** Exercise data follows **

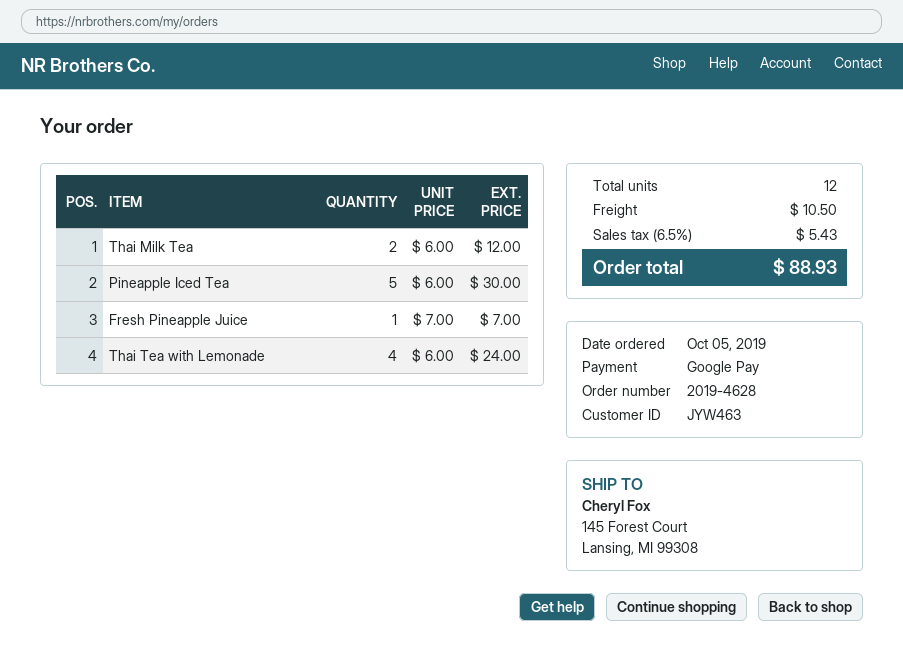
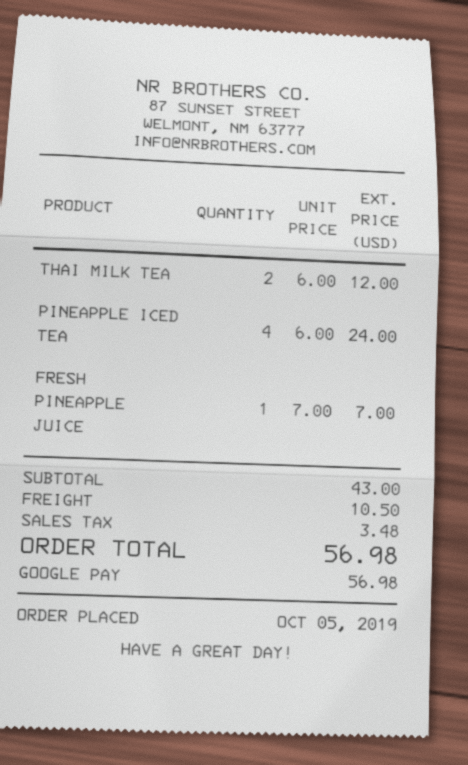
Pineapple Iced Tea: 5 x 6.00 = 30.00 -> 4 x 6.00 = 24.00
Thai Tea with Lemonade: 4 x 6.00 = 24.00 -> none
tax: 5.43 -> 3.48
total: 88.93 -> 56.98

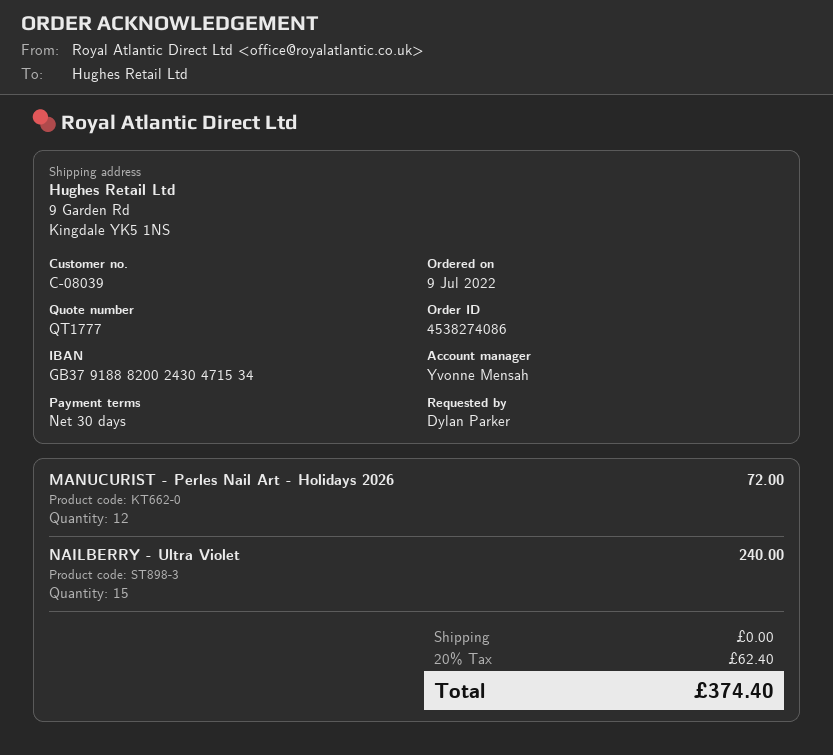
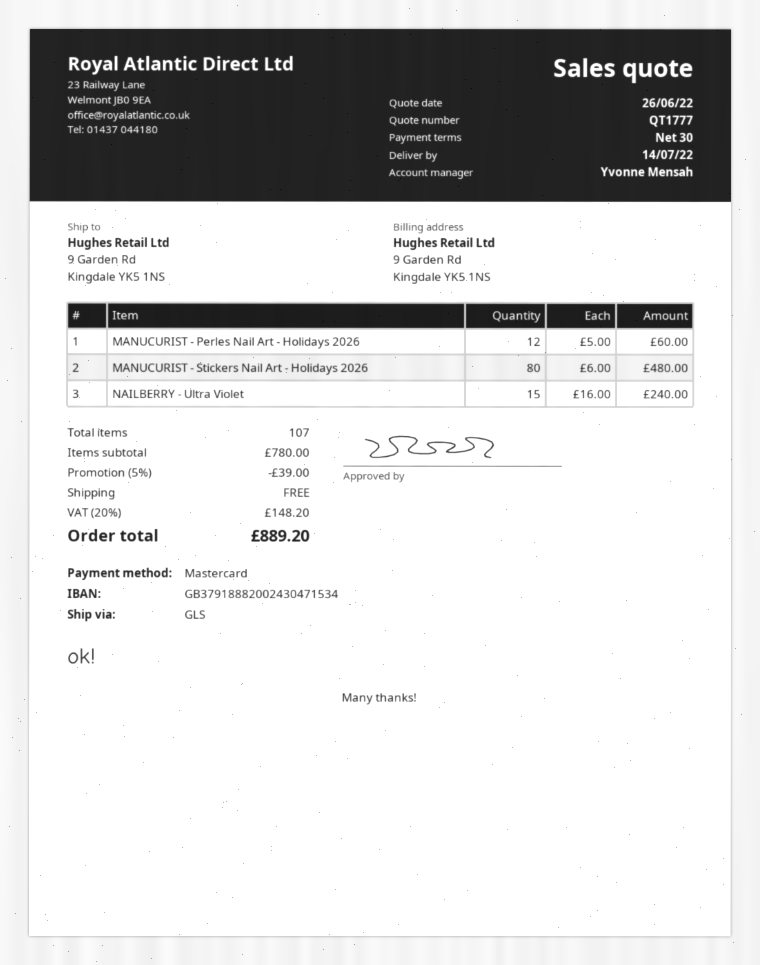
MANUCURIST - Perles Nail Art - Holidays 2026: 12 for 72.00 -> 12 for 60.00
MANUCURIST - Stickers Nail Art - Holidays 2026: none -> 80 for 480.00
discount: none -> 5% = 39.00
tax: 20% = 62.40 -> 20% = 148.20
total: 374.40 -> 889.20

** End of Exercise data **
** Exercise data follows **

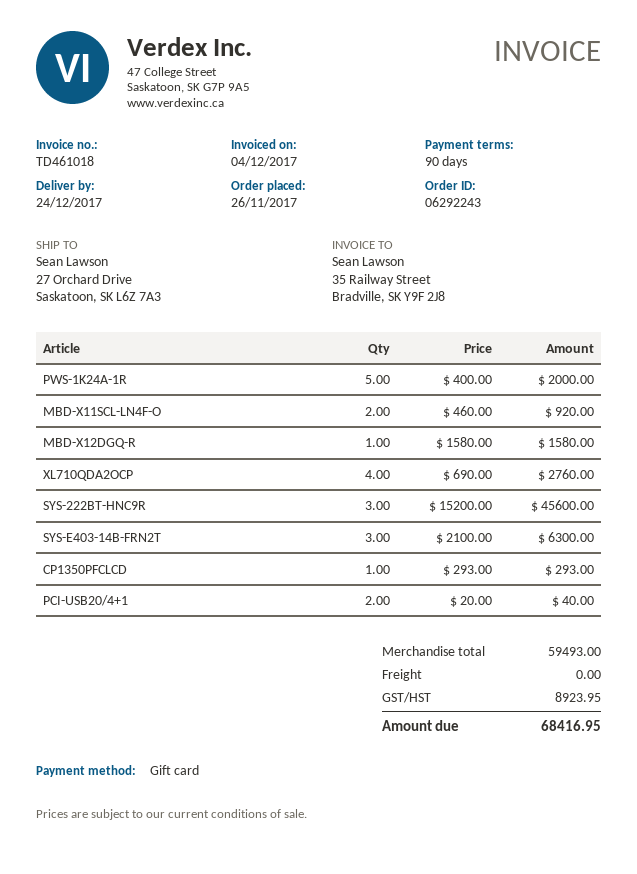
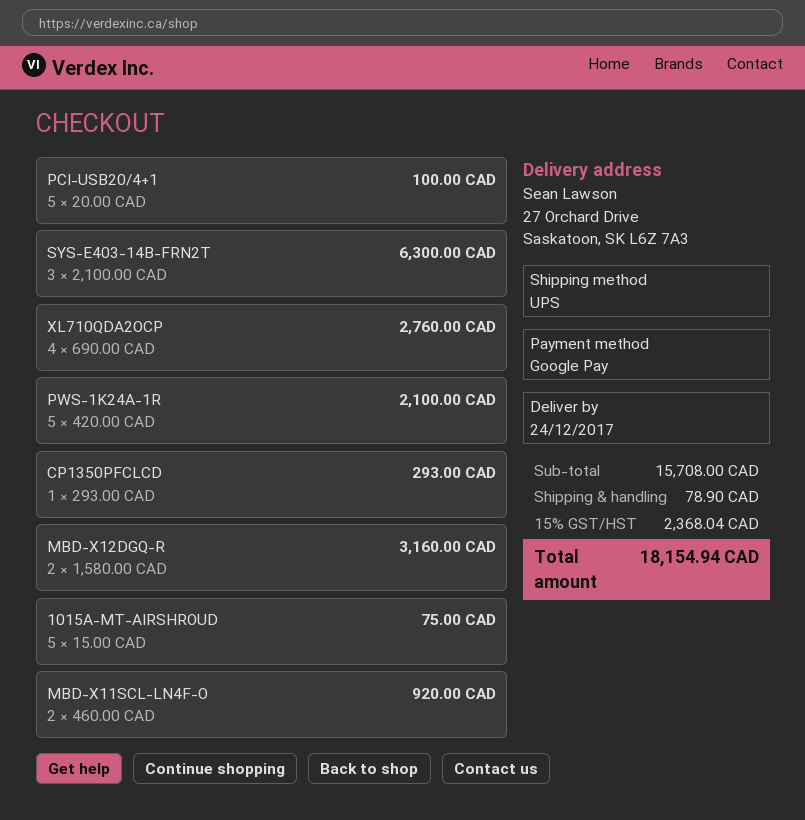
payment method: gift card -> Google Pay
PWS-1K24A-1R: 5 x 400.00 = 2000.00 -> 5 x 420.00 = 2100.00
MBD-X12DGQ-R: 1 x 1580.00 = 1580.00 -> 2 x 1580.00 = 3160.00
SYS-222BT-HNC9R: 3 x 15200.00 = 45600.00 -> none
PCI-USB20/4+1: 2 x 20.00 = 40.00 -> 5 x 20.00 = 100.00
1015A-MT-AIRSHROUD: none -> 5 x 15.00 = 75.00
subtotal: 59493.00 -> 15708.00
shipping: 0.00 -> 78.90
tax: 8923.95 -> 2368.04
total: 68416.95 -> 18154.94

** End of Exercise data **

**Instructions to follow**
Starting with the line with "MBD-X12DGQ-R: 1 x" above and going on through the line with "total: 68416.95 -> 18154.94", transcribe every line exactly, both ends included, and add nothing.

**Response area**
MBD-X12DGQ-R: 1 x 1580.00 = 1580.00 -> 2 x 1580.00 = 3160.00
SYS-222BT-HNC9R: 3 x 15200.00 = 45600.00 -> none
PCI-USB20/4+1: 2 x 20.00 = 40.00 -> 5 x 20.00 = 100.00
1015A-MT-AIRSHROUD: none -> 5 x 15.00 = 75.00
subtotal: 59493.00 -> 15708.00
shipping: 0.00 -> 78.90
tax: 8923.95 -> 2368.04
total: 68416.95 -> 18154.94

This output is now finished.